John Parker was a farmer and woodsman who lived in a cabin above the bay. Benjamin Tett’s day book ledgers record Parker as working in one of his winter shanties cutting logs for his sawmill. Parker was born in about 1814 in Ireland, and although it is not known when he came to Canada, it is known he died in 1889 in Frontenac County.
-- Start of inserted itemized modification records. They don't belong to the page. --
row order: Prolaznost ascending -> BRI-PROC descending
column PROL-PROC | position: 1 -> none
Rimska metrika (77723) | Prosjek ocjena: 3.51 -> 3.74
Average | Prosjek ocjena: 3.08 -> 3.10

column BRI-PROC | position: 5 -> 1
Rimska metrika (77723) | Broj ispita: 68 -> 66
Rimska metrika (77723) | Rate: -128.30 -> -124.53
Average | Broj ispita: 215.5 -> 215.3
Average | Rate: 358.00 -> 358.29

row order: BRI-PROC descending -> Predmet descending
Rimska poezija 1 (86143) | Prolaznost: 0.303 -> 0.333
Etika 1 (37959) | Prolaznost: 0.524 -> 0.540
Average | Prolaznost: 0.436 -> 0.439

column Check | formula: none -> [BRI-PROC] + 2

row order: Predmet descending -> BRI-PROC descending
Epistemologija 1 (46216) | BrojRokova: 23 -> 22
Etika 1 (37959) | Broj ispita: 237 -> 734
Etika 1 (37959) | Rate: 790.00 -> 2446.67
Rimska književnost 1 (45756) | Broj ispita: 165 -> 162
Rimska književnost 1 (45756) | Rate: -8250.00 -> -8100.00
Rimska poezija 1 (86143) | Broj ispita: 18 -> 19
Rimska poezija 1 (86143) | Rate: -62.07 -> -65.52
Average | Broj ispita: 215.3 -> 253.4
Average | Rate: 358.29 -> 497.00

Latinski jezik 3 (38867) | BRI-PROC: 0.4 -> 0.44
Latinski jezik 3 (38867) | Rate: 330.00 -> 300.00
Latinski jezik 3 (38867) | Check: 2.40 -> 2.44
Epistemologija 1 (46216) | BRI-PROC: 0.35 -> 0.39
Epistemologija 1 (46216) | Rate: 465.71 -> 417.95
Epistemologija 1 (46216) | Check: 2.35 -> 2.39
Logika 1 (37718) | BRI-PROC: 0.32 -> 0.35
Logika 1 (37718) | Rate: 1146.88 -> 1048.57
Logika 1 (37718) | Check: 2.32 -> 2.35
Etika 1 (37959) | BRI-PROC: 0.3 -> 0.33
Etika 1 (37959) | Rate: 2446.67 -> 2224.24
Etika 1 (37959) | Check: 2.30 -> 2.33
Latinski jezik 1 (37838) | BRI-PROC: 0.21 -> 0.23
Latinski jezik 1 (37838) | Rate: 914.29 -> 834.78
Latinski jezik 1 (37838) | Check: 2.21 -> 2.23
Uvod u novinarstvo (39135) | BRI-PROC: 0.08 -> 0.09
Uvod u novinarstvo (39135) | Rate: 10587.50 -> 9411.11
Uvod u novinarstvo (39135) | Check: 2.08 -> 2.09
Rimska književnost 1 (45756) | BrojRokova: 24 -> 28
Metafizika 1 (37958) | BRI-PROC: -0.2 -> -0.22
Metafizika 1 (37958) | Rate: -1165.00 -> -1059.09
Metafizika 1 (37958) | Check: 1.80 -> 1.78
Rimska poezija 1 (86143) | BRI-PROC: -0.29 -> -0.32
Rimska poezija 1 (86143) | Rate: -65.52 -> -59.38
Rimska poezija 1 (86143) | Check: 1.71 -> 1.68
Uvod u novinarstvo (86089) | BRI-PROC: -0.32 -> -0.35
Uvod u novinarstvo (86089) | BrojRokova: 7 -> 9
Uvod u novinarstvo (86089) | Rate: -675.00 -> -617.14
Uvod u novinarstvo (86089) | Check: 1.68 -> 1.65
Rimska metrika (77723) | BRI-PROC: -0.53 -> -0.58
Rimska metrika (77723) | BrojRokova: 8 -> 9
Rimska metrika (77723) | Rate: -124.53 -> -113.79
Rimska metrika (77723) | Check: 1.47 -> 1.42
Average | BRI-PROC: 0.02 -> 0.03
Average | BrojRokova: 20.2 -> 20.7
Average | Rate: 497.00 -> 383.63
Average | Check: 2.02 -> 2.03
Located just west of Vanderbilt Island is Steamboat Island. One of the industries at Bedford Mills was a thriving shipbuilding business, commenced by the Chaffeys in 1854 and continued by the Tett brothers in the late 1800s. One ship built there was the Mary Bedford, a steam barge built in 1883 by the Tetts for use on Devil Lake, principally to transport cordwood. The ship was taken out of service in 1888. Tett family lore suggests that Steamboat Island was so-named because the Mary Bedford tied up there at night during the logging season.
The Mill Pond
The northernmost bay of Devil Lake is The Mill Pond. It was originally named Lock Creek, as it truly was a creek. Benjamin Tett established a dam and sawmill in about 1830 at Bedford Mills at the outlet of the creek, where there is a drop of some 30 feet into Loon Lake below. Over the next 18 years Tett improved the sawmill, adding additional, newer, and larger saws, all still driven by water flowing from Lock Creek. With each improvement came a requirement for a greater head of pressure to drive the saws and, as a consequence, the dam was made progressively larger and deeper each time. As a result, Lock Creek became increasingly flooded, resulting in the large bay we know today with depths up to 50 feet. At the southernmost part of The Mill Pond, across from the dam, is a small bay known by locals as Barry’s Bay. It is named after James Barry, who lived in a cabin on the bay and walked around the pond to Bedford Mills where he worked as the blacksmith at Bedford Mills in the 1850s. No further information is known to the author about Barry.
While it is not comprehensive, I hope that this article gives the reader a glimpse of the history behind many familiar Devil Lake names and landmarks. Some familiar names are not included, such as Miller Island, Turnip Island, and Papoose Island, as I am not certain of the history behind those names. Another chapter to this story remains to be told.